Excerpts from a dataset:

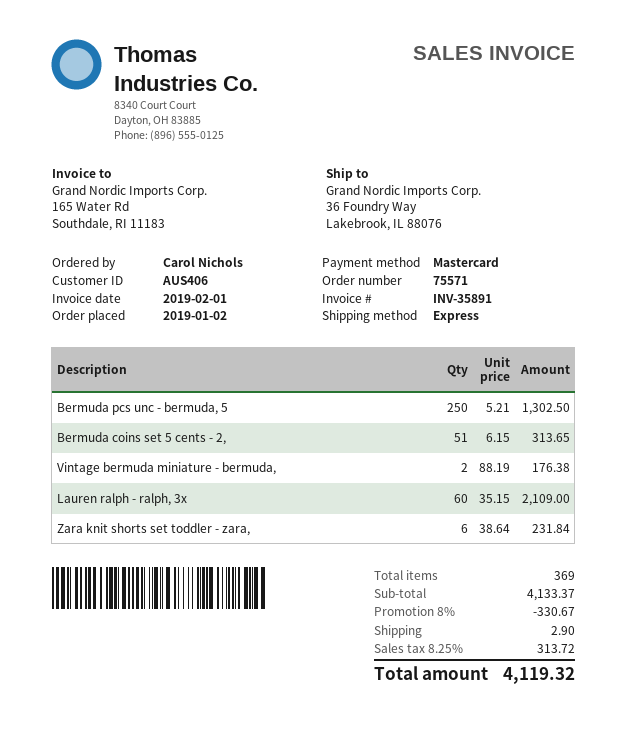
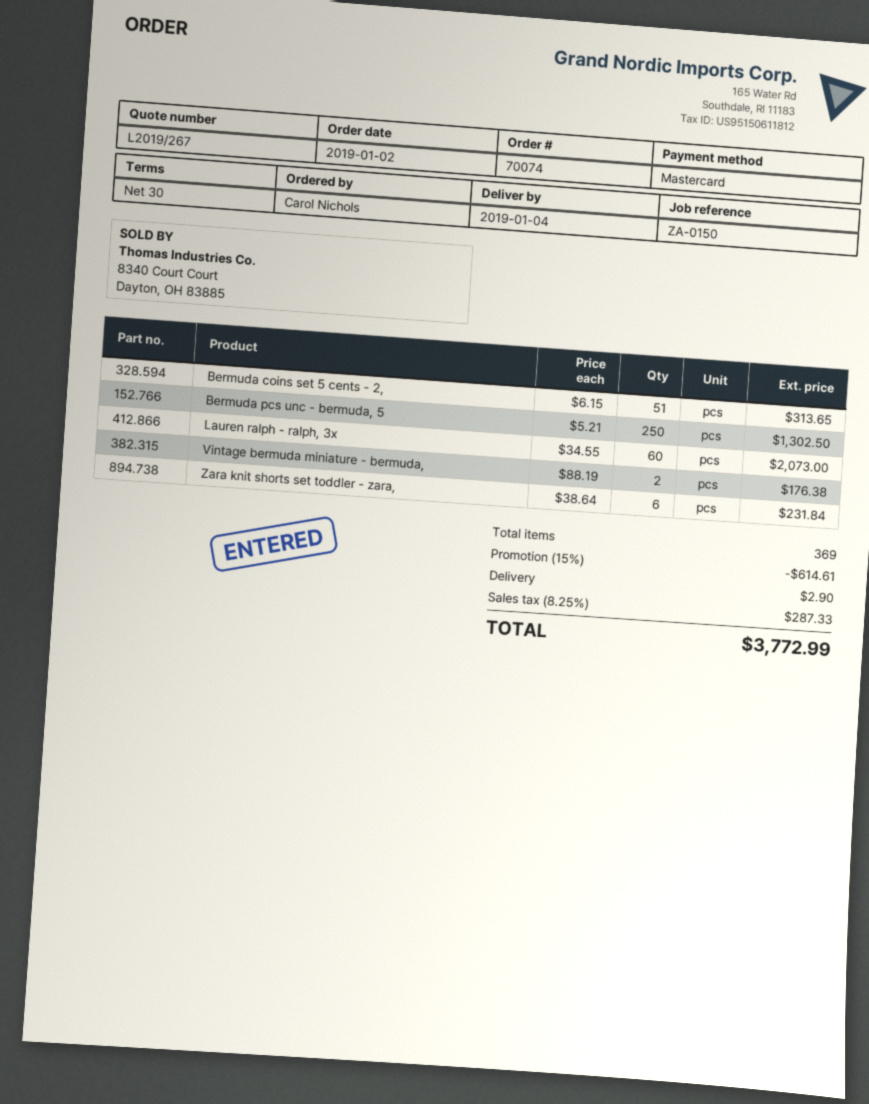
order number: 75571 -> 70074
Lauren ralph - ralph, 3x: 60 x 35.15 = 2109.00 -> 60 x 34.55 = 2073.00
discount: 8% = 330.67 -> 15% = 614.61
tax: 8.25% = 313.72 -> 8.25% = 287.33
total: 4119.32 -> 3772.99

What the task asks: Copy all of the data word for word, and keep the pictures out of it.

Result of the exercise:
order number: 75571 -> 70074
Lauren ralph - ralph, 3x: 60 x 35.15 = 2109.00 -> 60 x 34.55 = 2073.00
discount: 8% = 330.67 -> 15% = 614.61
tax: 8.25% = 313.72 -> 8.25% = 287.33
total: 4119.32 -> 3772.99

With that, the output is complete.